Ed invero, i motivi del ricorso per cassazione devono investire a pena di inammissibilita’ questioni gia’ comprese nel thema decidendum del giudizio, di modo che e’ preclusa la proposizione di doglianze che, modificando la precedente impostazione, pongano a fondamento delle domande e delle eccezioni titoli diversi o introducano, comunque, piste ricostruttive fondate su elementi di fatto nuovi e difformi da quelli allegati nelle precedenti fasi processuali (cfr.
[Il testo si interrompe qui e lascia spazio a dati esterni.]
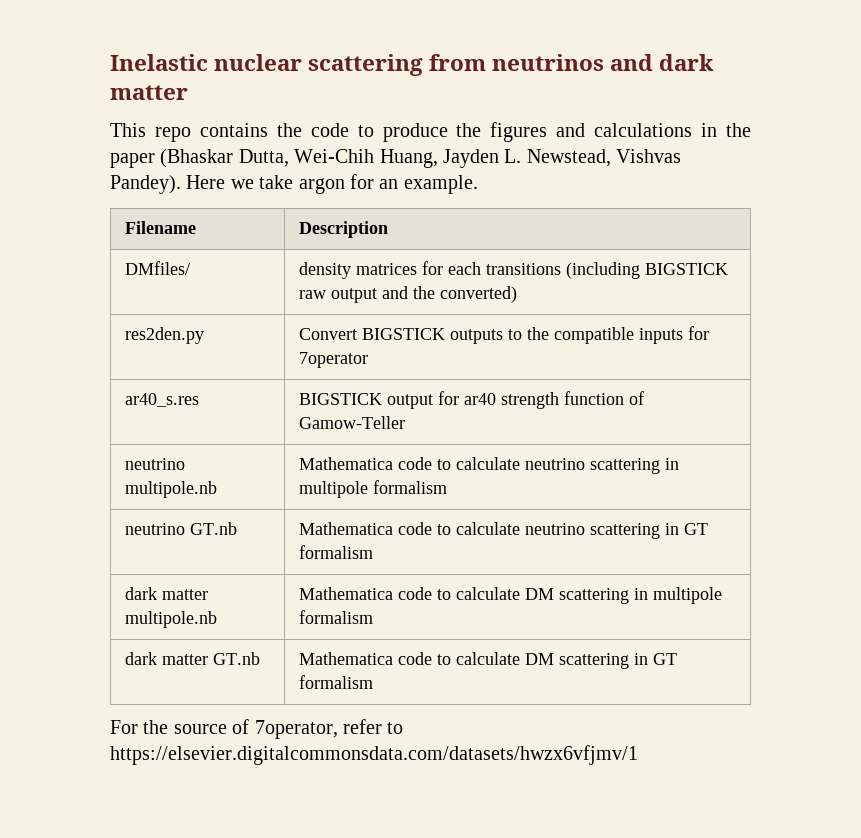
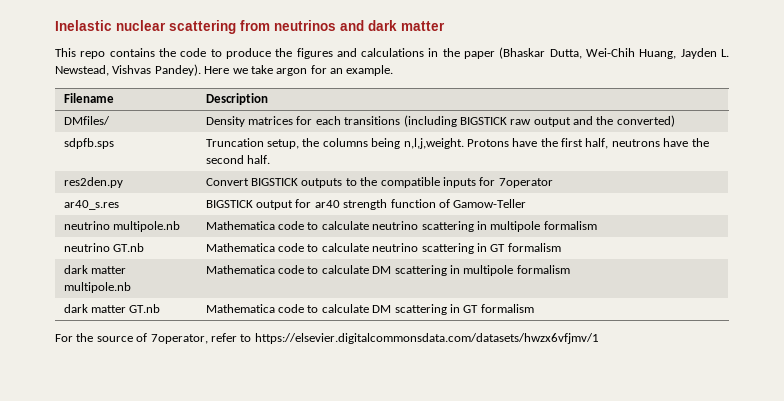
[299,262,352,279] density -> [205,116,245,127] Density
(518, 294) none -> [63,138,114,149] [205,138,709,149] [205,155,271,164] // sdpfb.sps | Truncation setup, the columns being n,l,j,weight. Protons have the first half, neutrons have the second half.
Cass. 13 aprile 2004, n. 6989).
Nella specie, la sentenza impugnata non menziona in nessun modo l’indennita’ in questione, ne’ la relativa domanda di parte; ed il ricorrente, nel richiedere in questa sede di riscontrare l’errore della mandata attribuzione della speciale indennita’, omette di assolvere all’onere sul medesimo gravante, in forza dell’articolo 366 c.p.c..
4. – Le spese seguono la soccombenza.
P.Q.M.
La Corte rigetta il ricorso e condanna la parte ricorrente al pagamento delle spese di lite, liquidate in Euro 4.000,00, oltre ad Euro 200,00 per esborsi, alle spese forfetarie sui compensi nella misura del 15% ed agli accessori di legge.
Ai sensi del Decreto del Presidente della Repubblica 30 maggio 2002, n. 115, articolo 13, comma 1-quater, da’ atto della sussistenza dei presupposti processuali per il versamento, se dovuto, da parte della ricorrente, dell’ulteriore importo a titolo di contributo unificato, pari a quello dovuto per il ricorso, a norma dello stesso articolo 13, comma 1-bis.
In caso di diffusione omettere le generalità e gli altri dati identificativi dei soggetti interessati nei termini indicati.